What Teachers Can Do

  • Build a relationship-first classroom where every student feels seen and safe
  • Incorporate social-emotional learning (SEL) into daily instruction — even brief check-ins and community-building activities make a difference
  • Recognize that behavior is communication — look for the need behind the behavior
  • Provide a calm-down space in the classroom where students can self-regulate without shame
  • Use restorative practices rather than purely punitive consequences
  • Refer to the school counselor, school psychologist, or student support team when you notice persistent changes in a student's behavior, mood, or academic performance
  • Maintain predictable routines and clear expectations — structure is calming for children under stress

What Parents Can Do

  • Create time for daily connection — even 10–15 minutes of undivided attention strengthens the parent-child relationship
  • Validate your child's feelings before problem-solving ("That sounds really frustrating" before "Here's what you could try")
  • Model emotional regulation — children learn more from watching how you handle stress than from what you tell them to do
  • Monitor changes in sleep, appetite, mood, and social behavior — these can be early indicators of distress
  • Maintain open communication with the school about significant family changes that may affect your child
  • Seek professional support if your child's emotional difficulties are persistent, worsening, or significantly interfering with daily functioning

When to Seek Additional Support

It is appropriate to seek a professional evaluation or therapeutic support when:

  • Emotional or behavioral difficulties persist for more than two weeks and are not improving
  • The child's functioning at school, at home, or with peers has significantly declined
  • The child expresses persistent feelings of hopelessness, worthlessness, or wanting to die
  • There are significant changes in eating, sleeping, or activity levels
  • The child is refusing to go to school or is experiencing panic attacks
  • Family members feel overwhelmed and unsure how to help

School psychologists, licensed mental health counselors, clinical psychologists, and pediatric psychiatrists are trained to assess and treat social-emotional challenges in children. Early intervention leads to better outcomes — seeking help is a sign of strength and good parenting.

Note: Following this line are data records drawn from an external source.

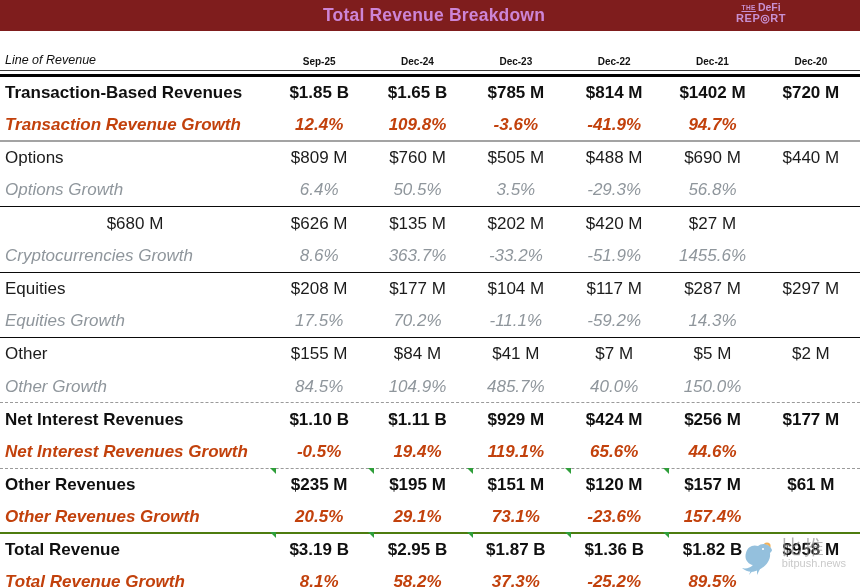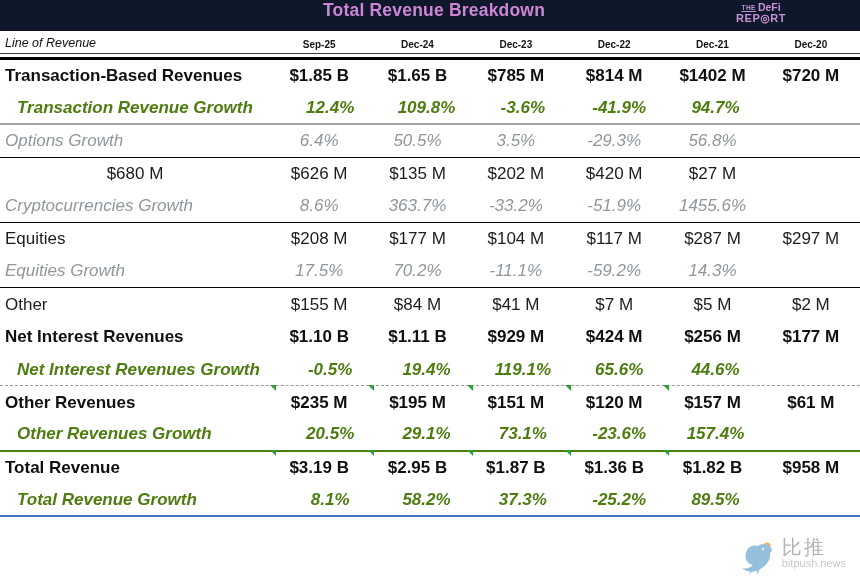"Total Revenue Breakdown" .titlebar { align-items: flex-start -> center; background: #0f172a -> #7f1d1d }
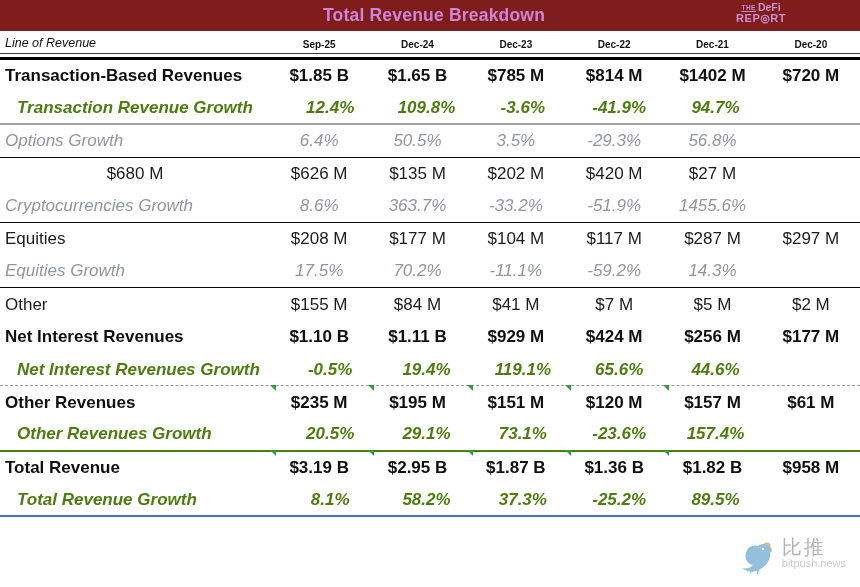"Line of Revenue" .colheader { height: 23px -> 40px }
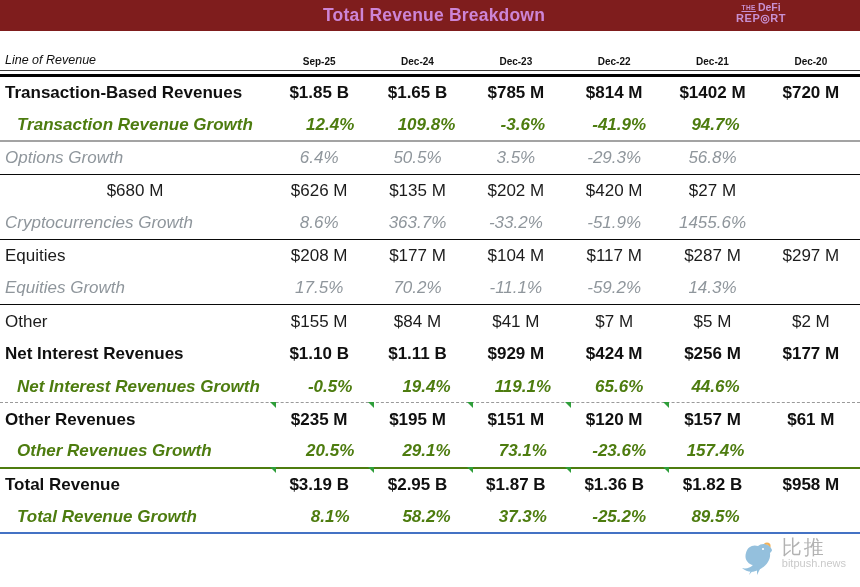"Transaction Revenue Growth" .r-growth-major { color: #4d7c0f -> #c2410c; padding-left: 12px -> none }
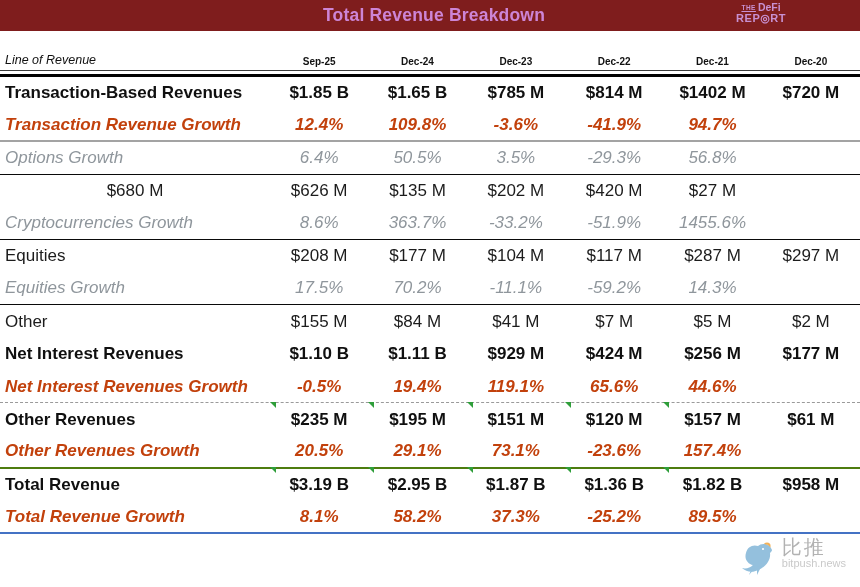"Options" div.row { html: none -> <div> <div>Options</div> <div>$809 M</div> <div>$760 M</div> <div>$505 M</div> <div>$488 M</div> <div>$690 M</div> <div>$440 M</div> </div> }
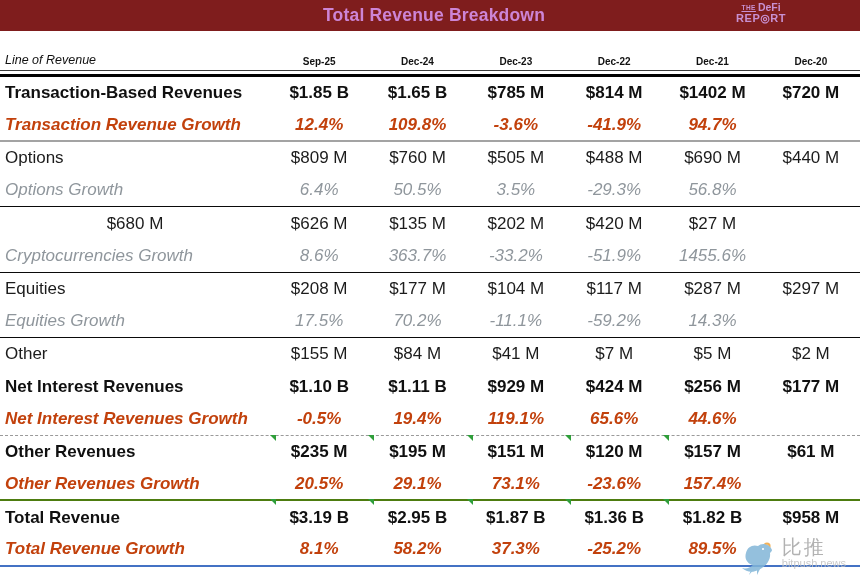"Other Growth" div.row { html: none -> <div> <div>Other Growth</div> <div>84.5%</div> <div>104.9%</div> <div>485.7%</div> <div>40.0%</div> <div>150.0%</div> <div></div> </div> }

References: Collaborative for Academic, Social, and Emotional Learning (CASEL) (2020). CASEL's SEL Framework. | Centers for Disease Control and Prevention (2023). Data and Statistics on Children's Mental Health. | Felitti, V. J., et al. (1998). Relationship of childhood abuse and household dysfunction to many of the leading causes of death in adults: The Adverse Childhood Experiences (ACE) Study. American Journal of Preventive Medicine, 14(4), 245–258. | Durlak, J. A., et al. (2011). The impact of enhancing students' social and emotional learning: A meta-analysis of school-based universal interventions. Child Development, 82(1), 405–432.